Here’s a full explanation of Functional Programming concepts in Python — Lambda functions and Decoratorswith examples, data engineering use cases, and pro tips to make your pipelines smarter, cleaner, and reusable.


🔹 1. Lambda Functions in Data Engineering

✅ What it is:

A lambda is an anonymous, one-line function — useful for quick transformations or filtering, especially in map(), filter(), apply(), etc.

lambda x: x + 1  # equivalent to def f(x): return x + 1

🧪 Use Case 1: Transforming columns in a DataFrame

import pandas as pd

df = pd.DataFrame({"price": [100, 150, 200]})
df["price_with_tax"] = df["price"].apply(lambda x: x * 1.18)
print(df)

🔄 Great for column-wise transformations, like converting units, adding tax, or cleaning strings.


🧪 Use Case 2: Filtering data using filter()

data = [10, 25, 30, 5, 0, -2]
filtered = list(filter(lambda x: x > 10, data))
print(filtered)  # → [25, 30]

✅ Used in quick filtering during ETL when applying conditions on numeric or string columns.


🧪 Use Case 3: Cleaning data in a pipeline step

raw_strings = ["  John", "Sara  ", "  Mike "]
cleaned = list(map(lambda x: x.strip().lower(), raw_strings))
print(cleaned)

🧹 Useful in data cleansing (trimming, case normalization, conversions).

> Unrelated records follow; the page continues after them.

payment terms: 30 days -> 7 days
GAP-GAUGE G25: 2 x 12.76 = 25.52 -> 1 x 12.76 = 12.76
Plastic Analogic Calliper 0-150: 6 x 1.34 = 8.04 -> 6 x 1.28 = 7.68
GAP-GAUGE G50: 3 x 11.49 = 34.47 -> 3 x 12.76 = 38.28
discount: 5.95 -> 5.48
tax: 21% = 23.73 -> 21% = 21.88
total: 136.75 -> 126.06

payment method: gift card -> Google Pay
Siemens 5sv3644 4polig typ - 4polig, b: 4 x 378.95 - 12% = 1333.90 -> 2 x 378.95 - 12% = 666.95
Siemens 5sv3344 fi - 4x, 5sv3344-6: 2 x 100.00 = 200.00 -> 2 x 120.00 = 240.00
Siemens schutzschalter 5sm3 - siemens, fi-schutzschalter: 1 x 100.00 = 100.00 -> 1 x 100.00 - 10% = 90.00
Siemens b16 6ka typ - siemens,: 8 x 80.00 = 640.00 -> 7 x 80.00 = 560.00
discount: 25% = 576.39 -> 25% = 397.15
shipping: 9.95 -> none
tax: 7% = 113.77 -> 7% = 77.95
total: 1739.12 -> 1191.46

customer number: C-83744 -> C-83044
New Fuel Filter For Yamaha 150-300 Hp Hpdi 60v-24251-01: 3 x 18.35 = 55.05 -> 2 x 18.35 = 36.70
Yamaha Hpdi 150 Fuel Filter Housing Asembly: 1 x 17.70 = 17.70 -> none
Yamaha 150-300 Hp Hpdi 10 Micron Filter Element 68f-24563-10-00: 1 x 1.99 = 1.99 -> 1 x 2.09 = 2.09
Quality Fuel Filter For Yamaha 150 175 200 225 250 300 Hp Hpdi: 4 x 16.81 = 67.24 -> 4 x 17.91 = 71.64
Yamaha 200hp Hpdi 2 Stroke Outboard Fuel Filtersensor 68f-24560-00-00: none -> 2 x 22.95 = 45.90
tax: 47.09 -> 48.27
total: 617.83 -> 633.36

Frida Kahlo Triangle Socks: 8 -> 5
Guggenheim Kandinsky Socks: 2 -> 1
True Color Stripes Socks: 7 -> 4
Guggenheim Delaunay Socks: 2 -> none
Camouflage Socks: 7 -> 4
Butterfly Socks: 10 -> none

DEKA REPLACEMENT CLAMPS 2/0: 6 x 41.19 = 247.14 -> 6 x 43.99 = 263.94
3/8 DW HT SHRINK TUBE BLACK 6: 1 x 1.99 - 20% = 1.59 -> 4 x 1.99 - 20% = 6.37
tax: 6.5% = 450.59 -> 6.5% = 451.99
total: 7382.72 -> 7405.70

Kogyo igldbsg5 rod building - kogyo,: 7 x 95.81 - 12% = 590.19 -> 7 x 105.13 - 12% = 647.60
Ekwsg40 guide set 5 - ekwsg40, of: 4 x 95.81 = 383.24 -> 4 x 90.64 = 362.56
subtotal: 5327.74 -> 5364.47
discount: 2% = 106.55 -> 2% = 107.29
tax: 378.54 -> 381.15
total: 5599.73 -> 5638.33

🔹 2. Decorators in Data Engineering

✅ What is a Decorator?

A decorator is a higher-order function that wraps another function, adding behavior without changing the function code itself.


🧱 Syntax Basics

def decorator(func):
    def wrapper(*args, **kwargs):
        print("Before function")
        result = func(*args, **kwargs)
        print("After function")
        return result
    return wrapper

@decorator
def my_function():
    print("Hello!")

my_function()

🛠️ Decorator Use Cases in Data Engineering


🧪 1. Retry on API Failure

import time
import random

def retry(n=3, delay=2):
    def decorator(fn):
        def wrapper(*args, **kwargs):
            for attempt in range(1, n + 1):
                try:
                    return fn(*args, **kwargs)
                except Exception as e:
                    print(f"[Retry {attempt}] Failed: {e}")
                    time.sleep(delay)
            raise Exception("Max retries exceeded")
        return wrapper
    return decorator

@retry(n=2)
def fetch_data():
    if random.random() < 0.7:
        raise Exception("API down")
    return "Data fetched"

print(fetch_data())

🧩 Use case: When fetching data from unreliable APIs (public datasets, RESTful microservices).


🧪 2. Log Every ETL Step

from datetime import datetime

def log_step(func):
    def wrapper(*args, **kwargs):
        print(f"[{datetime.now()}] Starting {func.__name__}")
        result = func(*args, **kwargs)
        print(f"[{datetime.now()}] Finished {func.__name__}")
        return result
    return wrapper

@log_step
def load_to_db():
    print("Loading data to warehouse...")

load_to_db()

📦 Good for logging step-by-step ETL stages — ingestion, transformation, loading.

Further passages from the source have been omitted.